Tide of International Science Moving Against US, EU
explosivejared writes "The Economist has a story on the increasing scientific productivity of countries like China, India, and Brazil relative to the field's old guards in America, Europe, and Japan. Scientific productivity in this sense includes percent of GDP spent on R&D and the overall numbers of researchers, scholarly articles, and patents that a country produces. The article notes increasing levels of international collaboration on scholarly scientific articles in leading journals. From the article: '[M]ore than 35% of articles in leading journals are now the product of international collaboration. That is up from 25% 15 years ago — something the old regime and the new alike can celebrate.'" Note that the "old guard" are still firmly in the lead on these measures of scientific prowess, but the growth rate is higher in the newcomer states.
We here in the States have much more pressing issues at the moment... Science is for pagans and heathens
For justice, we must go to Don Corleone
Judging scientific productivity in terms of patents filed is like measuring software value in lines of code. I realize that's not the only metric here but the fact that they're even looking at it this way is ridiculous.

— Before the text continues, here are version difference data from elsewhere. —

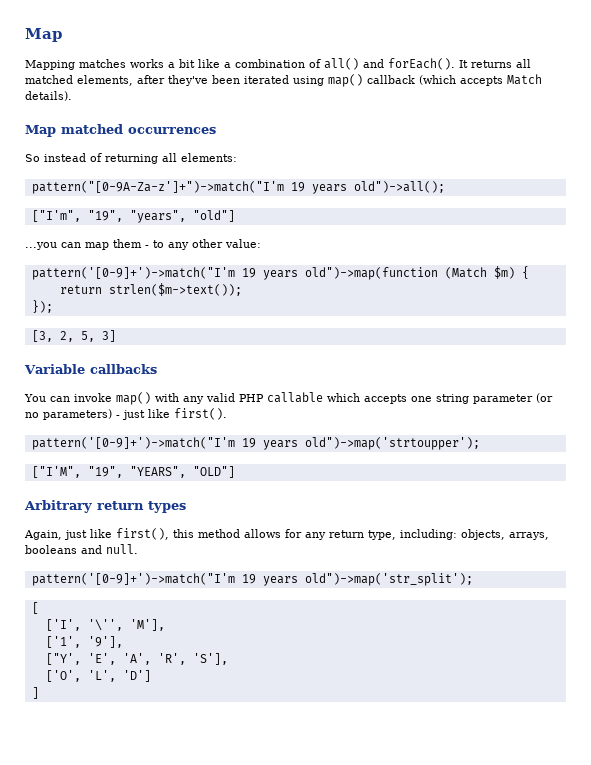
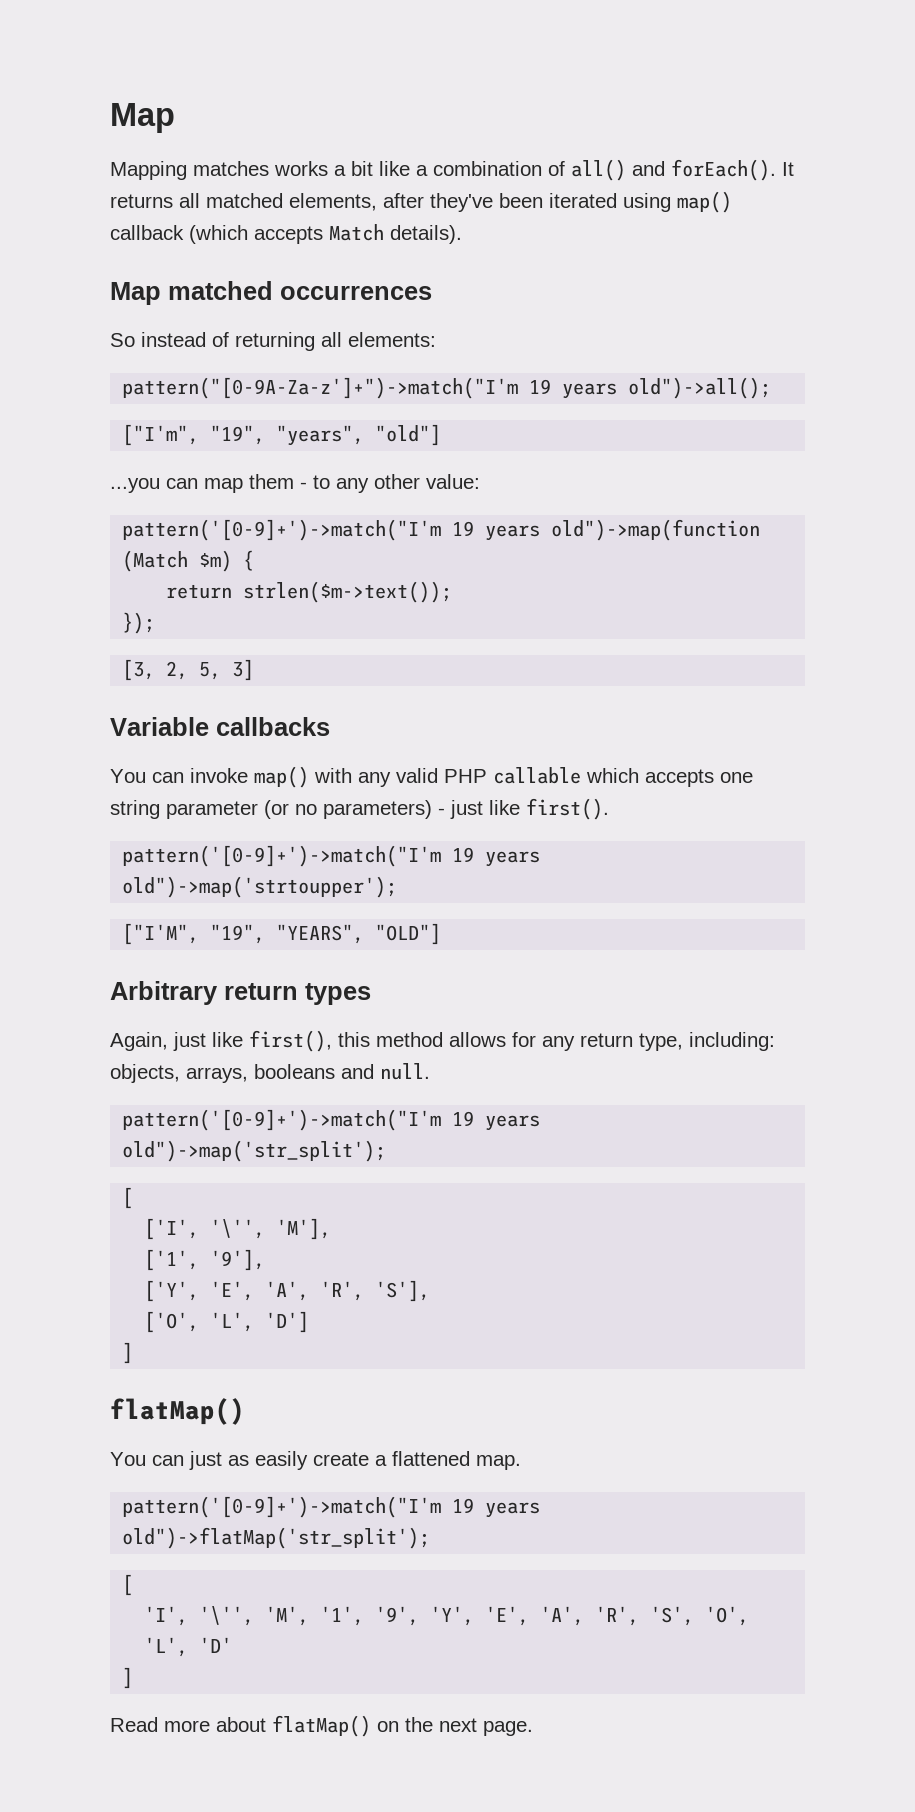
[45,653,81,665] ["Y', -> [144,1280,200,1302] ['Y',
(39, 693) none -> [110,1398,245,1425] [110,1451,521,1470] [122,1496,541,1518] [122,1527,431,1549] [122,1574,134,1596] [144,1606,750,1626] [144,1637,233,1657] [122,1667,134,1689] [110,1715,533,1737] // flatMap() // You can just as easily create a flattened map. // pattern('[0-9]+')->match("I'm 19 years old")->flatMap('str_split'); // [ // 'I', '\'', 'M', '1', '9', 'Y', 'E', 'A', 'R', 'S', 'O', 'L', 'D' // ] // Read more about flatMap() on the next page.

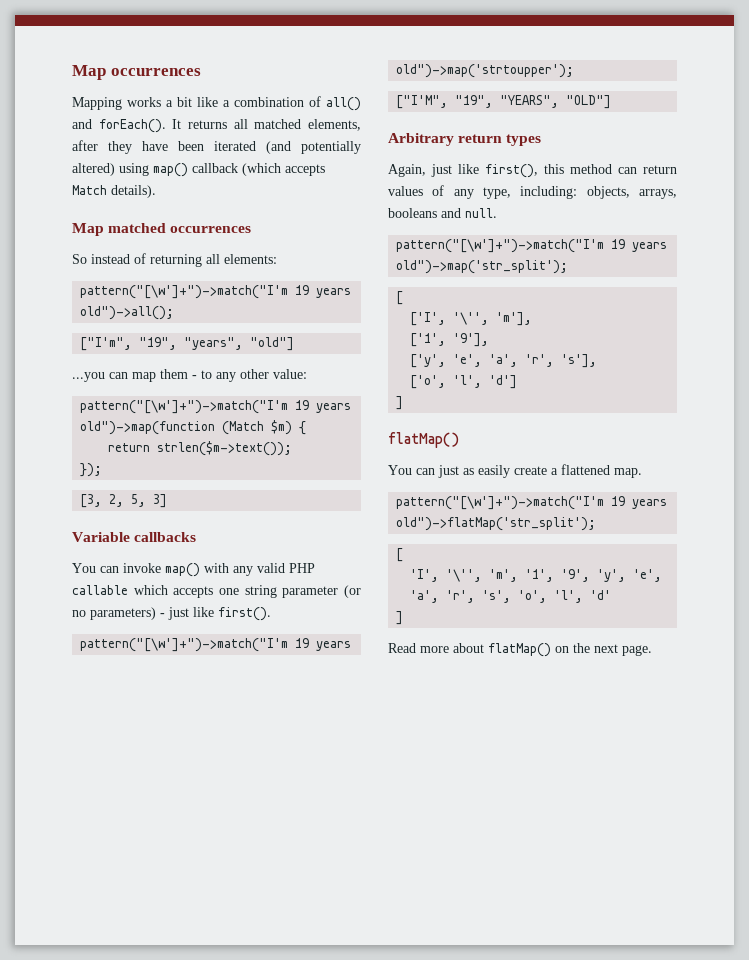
[110,103,175,133] Map -> [72,65,201,80] Map occurrences
[193,161,269,176] matches -> (122, 103) none
[430,193,617,212] they've been iterated -> [108,141,361,154] [72,163,115,176] they have been iterated (and potentially altered)
[122,377,519,399] pattern("[0-9A-Za-z']+")->match("I'm -> [80,285,289,299] pattern("[\w']+")->match("I'm
[122,519,442,541] pattern('[0-9]+')->match("I'm -> [80,400,289,414] pattern("[\w']+")->match("I'm
[122,845,442,867] pattern('[0-9]+')->match("I'm -> [80,638,289,652] pattern("[\w']+")->match("I'm
[449,1032,633,1051] allows for any return -> [618,165,677,174] [388,185,474,199] can return values of any
[122,1109,442,1131] pattern('[0-9]+')->match("I'm -> [396,239,605,253] pattern("[\w']+")->match("I'm
[276,1218,332,1240] 'M'], -> [496,312,533,326] 'm'],
[144,1280,431,1302] [144,1311,310,1333] ['Y', 'E', 'A', 'R', 'S'], // ['O', 'L', 'D'] -> [410,354,598,368] [410,375,518,389] ['y', 'e', 'a', 'r', 's'], // ['o', 'l', 'd']
[122,1496,442,1518] pattern('[0-9]+')->match("I'm -> [396,496,605,510] pattern("[\w']+")->match("I'm
[265,1606,310,1626] 'M', -> [489,569,519,582] 'm',
[430,1606,750,1626] [144,1637,233,1657] 'Y', 'E', 'A', 'R', 'S', 'O', 'L', 'D' -> [597,569,663,582] [410,590,612,603] 'y', 'e', 'a', 'r', 's', 'o', 'l', 'd'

But citation of English-language articles in Chinese journals by other publications remains low.
Maybe it's because Chinese science isn't trustworthy enough?
RIP America
July 4, 1776 - September 11, 2001
I've got a great idea.
Instead of making college free like other countries, let's raise the cost of going to college so high that nobody can afford it.
Instead, we'll let them take out loans that will put them in debt for the rest of their lives.
We'll make the interest rates so high that they'll never be able to pay it off.
And to stop them from going bankrupt like businessmen or anybody else who is overwhelmed by debt, we'll make it illegal for them to go bankrupt.
(Note to self: Don't forget to underpay science teachers and destroy teachers' unions.)
Here is another article by them about rampant fraud in China's research. More power to Brazil and other countries that are legitimately improving their scientific establishment rather than faking it till they make it.
The prestigious science journal Nature recently had an article on the best cities for science. They have some really cool interactive graphs showing scientific productivity of different parts of the world and how many citations each place gets. What struck me was how quickly China grew in terms of volume of publications, but how poorly their articles were cited. Whether that is due to papers being published in primarily Chinese language journals, the papers of being of poor quality, or the scientific community ignoring important papers coming from China for whatever reason is unclear, but I think it shows that other countries have a while to go before achieving scientific dominance.
We have Sarah Palin and she can see Russia from her front porch
What Palin actually said was
"They're our next-door neighbors, and you can actually see Russia from land here in Alaska, from an island in Alaska."
http://www.slate.com/id/2200155/
Which is literally true since from Little Diomede part of US territory and Alaska you can see Big Diomede which is under Russian control.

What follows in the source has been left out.